Go through the material below, count the lines with the word "Lightyear", and reply with the count alone.

□ □ □ □ □

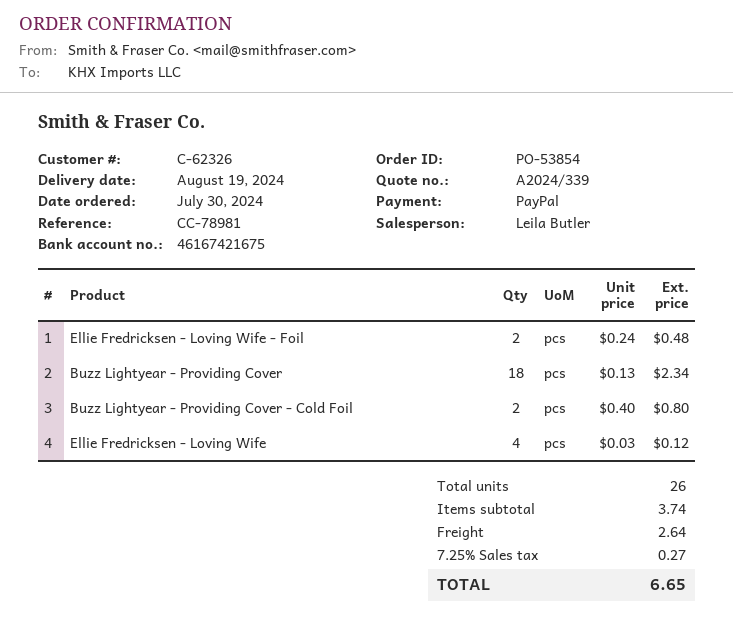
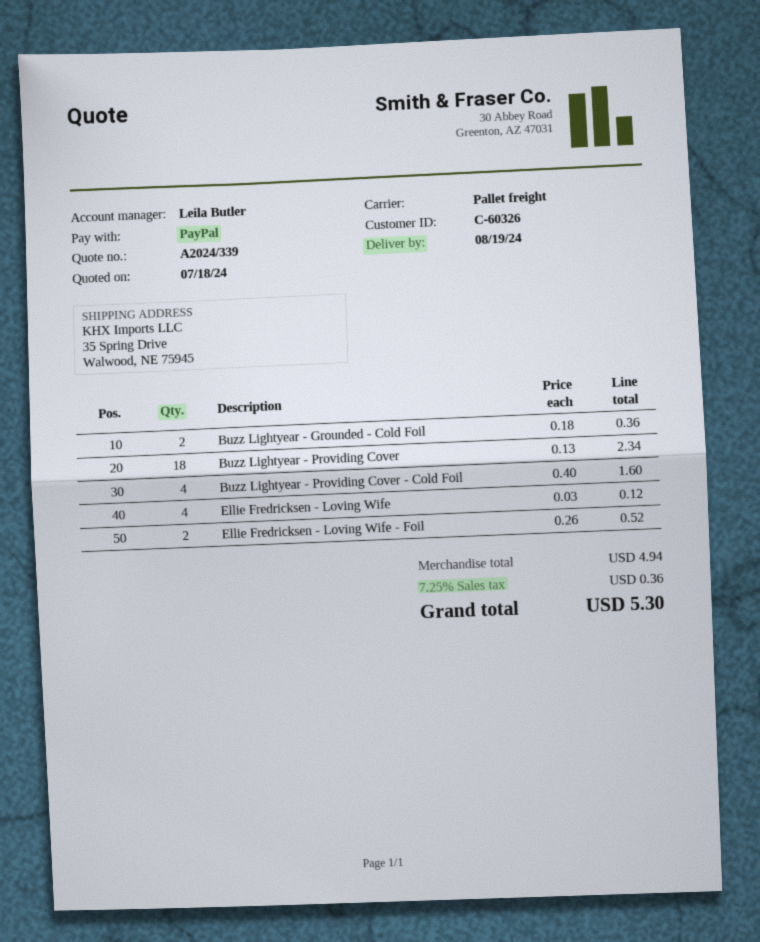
customer number: C-62326 -> C-60326
Ellie Fredricksen - Loving Wife - Foil: 2 x 0.24 = 0.48 -> 2 x 0.26 = 0.52
Buzz Lightyear - Providing Cover - Cold Foil: 2 x 0.40 = 0.80 -> 4 x 0.40 = 1.60
Buzz Lightyear - Grounded - Cold Foil: none -> 2 x 0.18 = 0.36
subtotal: 3.74 -> 4.94
shipping: 2.64 -> none
tax: 7.25% = 0.27 -> 7.25% = 0.36
total: 6.65 -> 5.30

□ □ □ □ □

EXERCISE OUTPUT: 2